[WORK REQUIRED]:
Retype each of the entries below exactly as written.

[DATA FOR THIS TASK]:

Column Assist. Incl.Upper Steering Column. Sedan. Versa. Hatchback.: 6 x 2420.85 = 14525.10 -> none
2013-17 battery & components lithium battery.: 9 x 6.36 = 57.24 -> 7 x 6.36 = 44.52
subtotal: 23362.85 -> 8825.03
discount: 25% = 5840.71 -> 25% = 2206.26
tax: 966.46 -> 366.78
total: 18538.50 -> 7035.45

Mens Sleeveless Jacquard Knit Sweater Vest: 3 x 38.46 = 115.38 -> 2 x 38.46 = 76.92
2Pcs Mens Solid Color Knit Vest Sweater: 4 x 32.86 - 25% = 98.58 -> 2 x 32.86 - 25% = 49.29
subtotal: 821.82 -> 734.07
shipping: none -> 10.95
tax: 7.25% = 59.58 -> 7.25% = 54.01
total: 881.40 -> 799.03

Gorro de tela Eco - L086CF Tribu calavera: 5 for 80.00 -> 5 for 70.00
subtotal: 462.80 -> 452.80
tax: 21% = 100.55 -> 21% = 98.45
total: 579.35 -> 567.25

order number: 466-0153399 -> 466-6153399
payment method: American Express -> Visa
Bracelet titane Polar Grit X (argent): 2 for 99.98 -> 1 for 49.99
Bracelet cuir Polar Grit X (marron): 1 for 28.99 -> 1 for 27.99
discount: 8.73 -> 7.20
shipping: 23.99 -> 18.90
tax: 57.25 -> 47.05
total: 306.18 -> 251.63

[ANSWER FOR THIS EXERCISE]:
Column Assist. Incl.Upper Steering Column. Sedan. Versa. Hatchback.: 6 x 2420.85 = 14525.10 -> none
2013-17 battery & components lithium battery.: 9 x 6.36 = 57.24 -> 7 x 6.36 = 44.52
subtotal: 23362.85 -> 8825.03
discount: 25% = 5840.71 -> 25% = 2206.26
tax: 966.46 -> 366.78
total: 18538.50 -> 7035.45

Mens Sleeveless Jacquard Knit Sweater Vest: 3 x 38.46 = 115.38 -> 2 x 38.46 = 76.92
2Pcs Mens Solid Color Knit Vest Sweater: 4 x 32.86 - 25% = 98.58 -> 2 x 32.86 - 25% = 49.29
subtotal: 821.82 -> 734.07
shipping: none -> 10.95
tax: 7.25% = 59.58 -> 7.25% = 54.01
total: 881.40 -> 799.03

Gorro de tela Eco - L086CF Tribu calavera: 5 for 80.00 -> 5 for 70.00
subtotal: 462.80 -> 452.80
tax: 21% = 100.55 -> 21% = 98.45
total: 579.35 -> 567.25

order number: 466-0153399 -> 466-6153399
payment method: American Express -> Visa
Bracelet titane Polar Grit X (argent): 2 for 99.98 -> 1 for 49.99
Bracelet cuir Polar Grit X (marron): 1 for 28.99 -> 1 for 27.99
discount: 8.73 -> 7.20
shipping: 23.99 -> 18.90
tax: 57.25 -> 47.05
total: 306.18 -> 251.63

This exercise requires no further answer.